Calibration
A property of a predictive model whose stated probabilities match observed frequencies in the long run. The single most important quality property for any betting model.
A model is calibrated if, among all events to which it assigned probability p, the observed frequency of those events occurring is also p. Calibration is distinct from accuracy: a model can be highly accurate (often correct) but poorly calibrated (overconfident or underconfident in its probabilities), and it can be perfectly calibrated while having modest accuracy. For betting and decision-making under uncertainty, calibration is the dominant quality criterion because every downstream decision (Kelly sizing, edge detection, expected value) depends on the probability being a faithful representation of true frequency.
- Kelly stake sizing amplifies probability error. A miscalibrated 70% prediction (when true frequency is 60%) bet at full Kelly will produce ruin even if the model wins more often than not.
- Edge detection is the difference between your probability and the market's. Both must be calibrated for the difference to be meaningful.
- Calibrated models compose. You can combine probabilities from a calibrated team-strength model with those from a calibrated injury-impact model. You cannot meaningfully combine miscalibrated ones.
- Calibration is testable empirically. Bin predictions by stated probability, observe actual frequency in each bin, plot the calibration curve. The diagonal is perfect; deviation is the calibration error.
Bin predictions by stated probability (e.g., bins of width 0.05). For each bin, compute the average stated probability and the observed frequency. Plot the points; perfect calibration is a 45-degree line. Quantitative measures include Brier score (mean squared difference between probability and outcome), expected calibration error (weighted average bin gap), and reliability diagrams. For binary outcomes the Brier score is the standard composite metric of accuracy plus calibration.
Take 1,000 model predictions. Bin those at stated probability 0.6 to 0.7. The average stated probability is 0.65. If the observed frequency in that bin is 0.50, the model is overconfident in this region by 15 percentage points. A reliability diagram makes the deviation visible across all bins at once.
- Reporting accuracy without reporting calibration. A model that is 70% accurate but systematically overconfident at the tails is still a bad bet; the headline number hides the failure mode.
- Calibrating in-sample. Calibration must be measured on held-out test data; in-sample calibration is meaningless because the model has seen the labels.
- Treating calibration as binary. Models are calibrated to varying degrees across different probability ranges. A model can be well calibrated at 0.4-0.6 and badly calibrated at the tails.
What is the difference between accuracy and calibration?

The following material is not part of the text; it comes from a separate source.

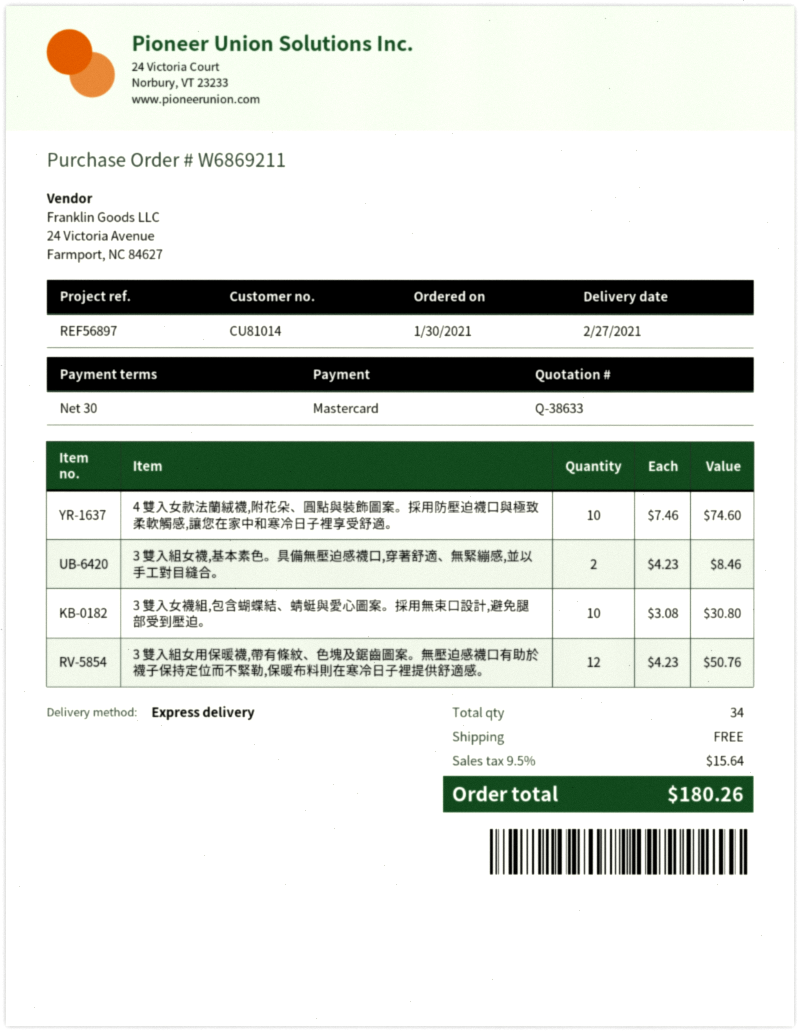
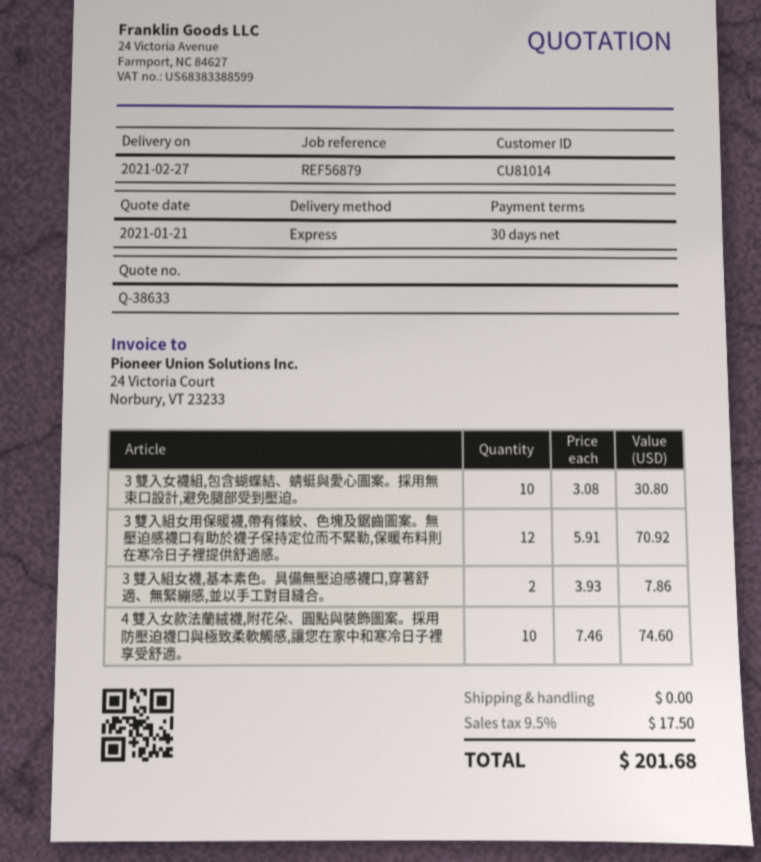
reference: REF56897 -> REF56879
3 雙入組女襪,基本素色。具備無壓迫感襪口,穿著舒適、無緊繃感,並以手工對目縫合。: 2 x 4.23 = 8.46 -> 2 x 3.93 = 7.86
3 雙入組女用保暖襪,帶有條紋、色塊及鋸齒圖案。無壓迫感襪口有助於襪子保持定位而不緊勒,保暖布料則在寒冷日子裡提供舒適感。: 12 x 4.23 = 50.76 -> 12 x 5.91 = 70.92
tax: 9.5% = 15.64 -> 9.5% = 17.50
total: 180.26 -> 201.68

Accuracy measures how often the model's top-1 prediction is correct. Calibration measures whether the probabilities the model assigns match the actual frequencies of outcomes. A model that always says '60% chance of A' for an event that occurs 50% of the time has consistent accuracy on whichever way you grade top-1, but it is poorly calibrated. For betting, calibration is dominant because it controls every downstream EV calculation.
How is calibration improved if a model is found to be miscalibrated?
Post-hoc calibration methods like Platt scaling (logistic regression on the model output) or isotonic regression learn a monotonic transform from raw model probabilities to calibrated probabilities, fit on a held-out calibration set. This is standard practice in production ML systems for sports prediction. The transform is then applied to all live predictions.
Can a model be too confident or not confident enough?
Yes, both happen. Models trained with cross-entropy loss often become overconfident on classes near 0 or 1, especially with class imbalance. Models that average across an ensemble can become underconfident relative to the truth. Calibration assessment catches both.
Why is calibration central to HVP?
Because every win-rate or ROI claim implicitly assumes the model's probability outputs correspond to real frequencies. If they do not, headline numbers are an artifact of bin selection rather than a real edge. HVP rule 2 (Beta-Binomial CI lower bound) and rule 5 (empirical CLV haircut) are both corrections for the gap between model-stated and actually-realized probabilities.